======== Provided records ========

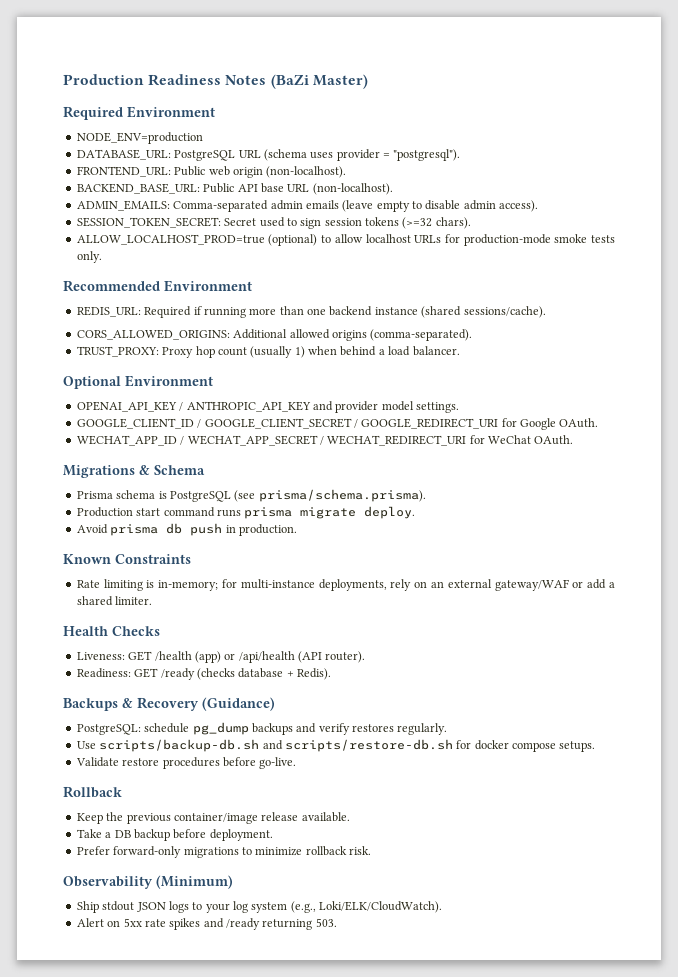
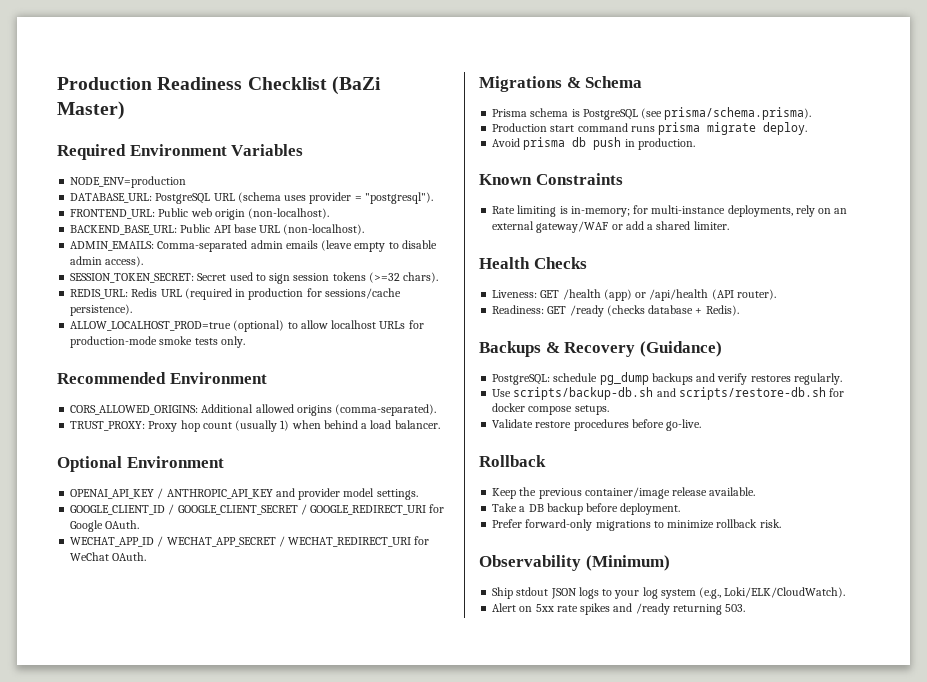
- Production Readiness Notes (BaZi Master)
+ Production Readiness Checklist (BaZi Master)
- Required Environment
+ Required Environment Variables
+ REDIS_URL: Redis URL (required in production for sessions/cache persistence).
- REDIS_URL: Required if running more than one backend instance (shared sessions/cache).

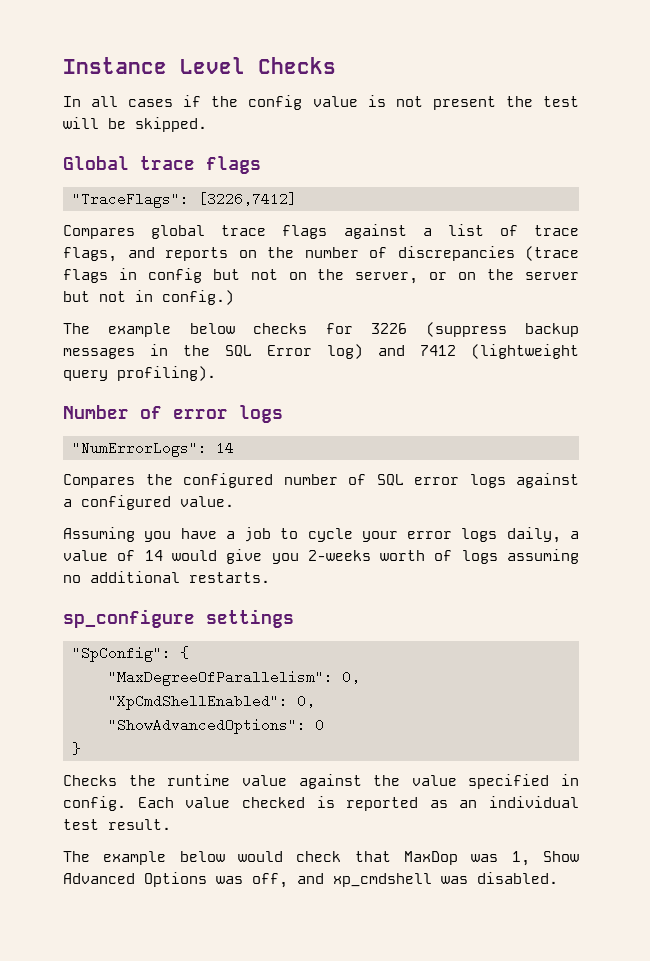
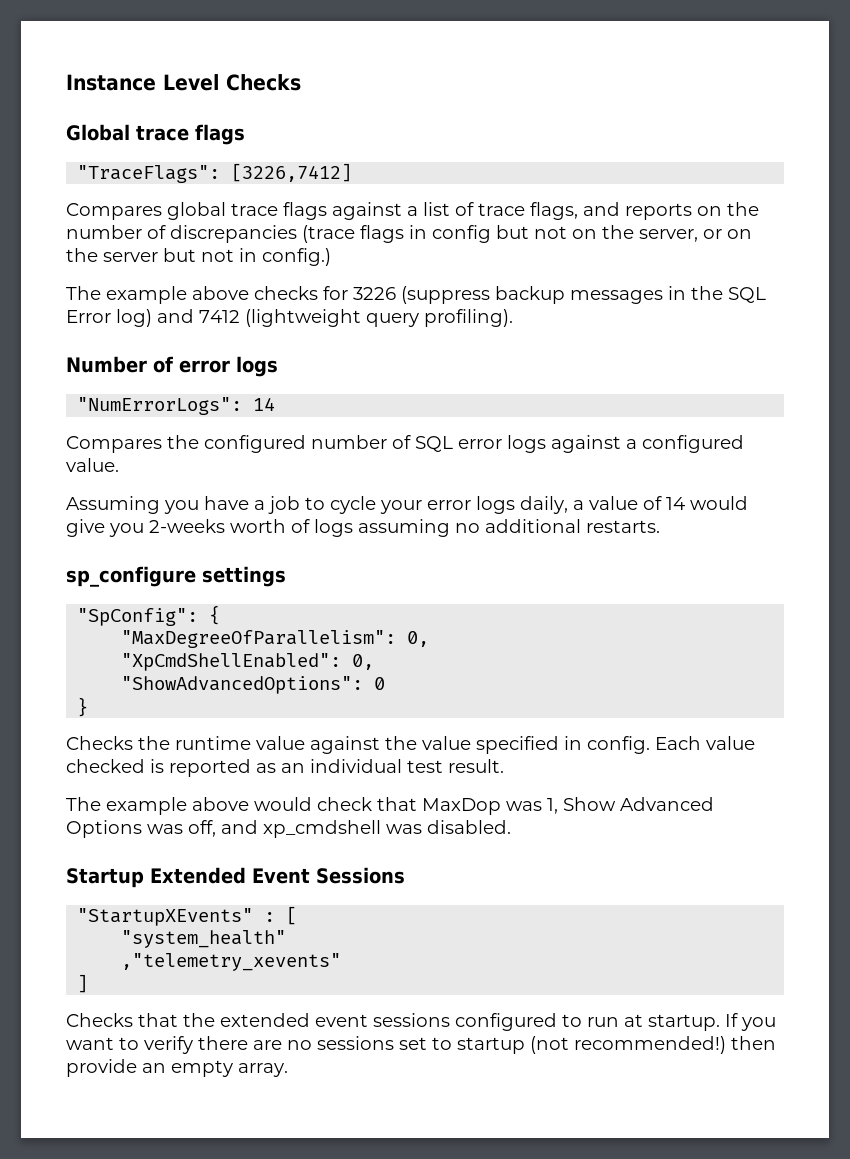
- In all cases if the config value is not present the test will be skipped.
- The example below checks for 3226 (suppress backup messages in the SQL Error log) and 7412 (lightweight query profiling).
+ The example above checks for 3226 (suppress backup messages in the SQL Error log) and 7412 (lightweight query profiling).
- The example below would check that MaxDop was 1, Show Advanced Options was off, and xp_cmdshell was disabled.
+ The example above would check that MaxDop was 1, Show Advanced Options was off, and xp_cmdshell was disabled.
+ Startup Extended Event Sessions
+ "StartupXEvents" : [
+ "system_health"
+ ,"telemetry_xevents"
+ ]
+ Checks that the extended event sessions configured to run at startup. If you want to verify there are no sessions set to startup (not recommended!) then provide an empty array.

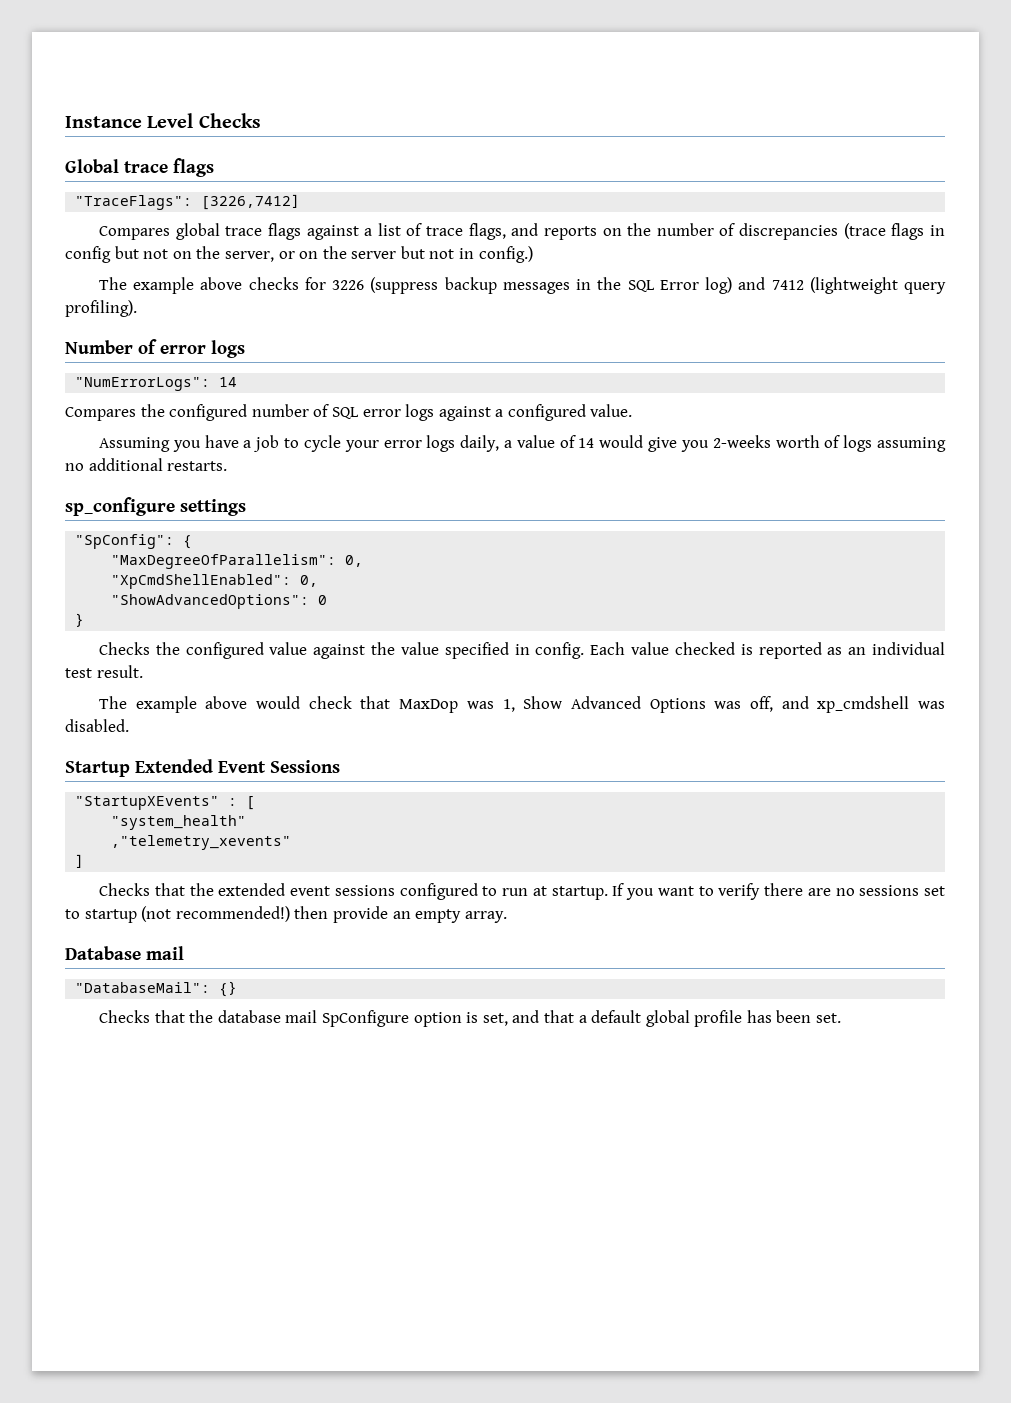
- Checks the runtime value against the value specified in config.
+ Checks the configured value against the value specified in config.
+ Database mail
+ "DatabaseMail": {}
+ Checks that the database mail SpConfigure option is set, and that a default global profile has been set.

========

**Assignment**
Exclude images and repeat all entries exactly.

**Response area**
- Production Readiness Notes (BaZi Master)
+ Production Readiness Checklist (BaZi Master)
- Required Environment
+ Required Environment Variables
+ REDIS_URL: Redis URL (required in production for sessions/cache persistence).
- REDIS_URL: Required if running more than one backend instance (shared sessions/cache).

- In all cases if the config value is not present the test will be skipped.
- The example below checks for 3226 (suppress backup messages in the SQL Error log) and 7412 (lightweight query profiling).
+ The example above checks for 3226 (suppress backup messages in the SQL Error log) and 7412 (lightweight query profiling).
- The example below would check that MaxDop was 1, Show Advanced Options was off, and xp_cmdshell was disabled.
+ The example above would check that MaxDop was 1, Show Advanced Options was off, and xp_cmdshell was disabled.
+ Startup Extended Event Sessions
+ "StartupXEvents" : [
+ "system_health"
+ ,"telemetry_xevents"
+ ]
+ Checks that the extended event sessions configured to run at startup. If you want to verify there are no sessions set to startup (not recommended!) then provide an empty array.

- Checks the runtime value against the value specified in config.
+ Checks the configured value against the value specified in config.
+ Database mail
+ "DatabaseMail": {}
+ Checks that the database mail SpConfigure option is set, and that a default global profile has been set.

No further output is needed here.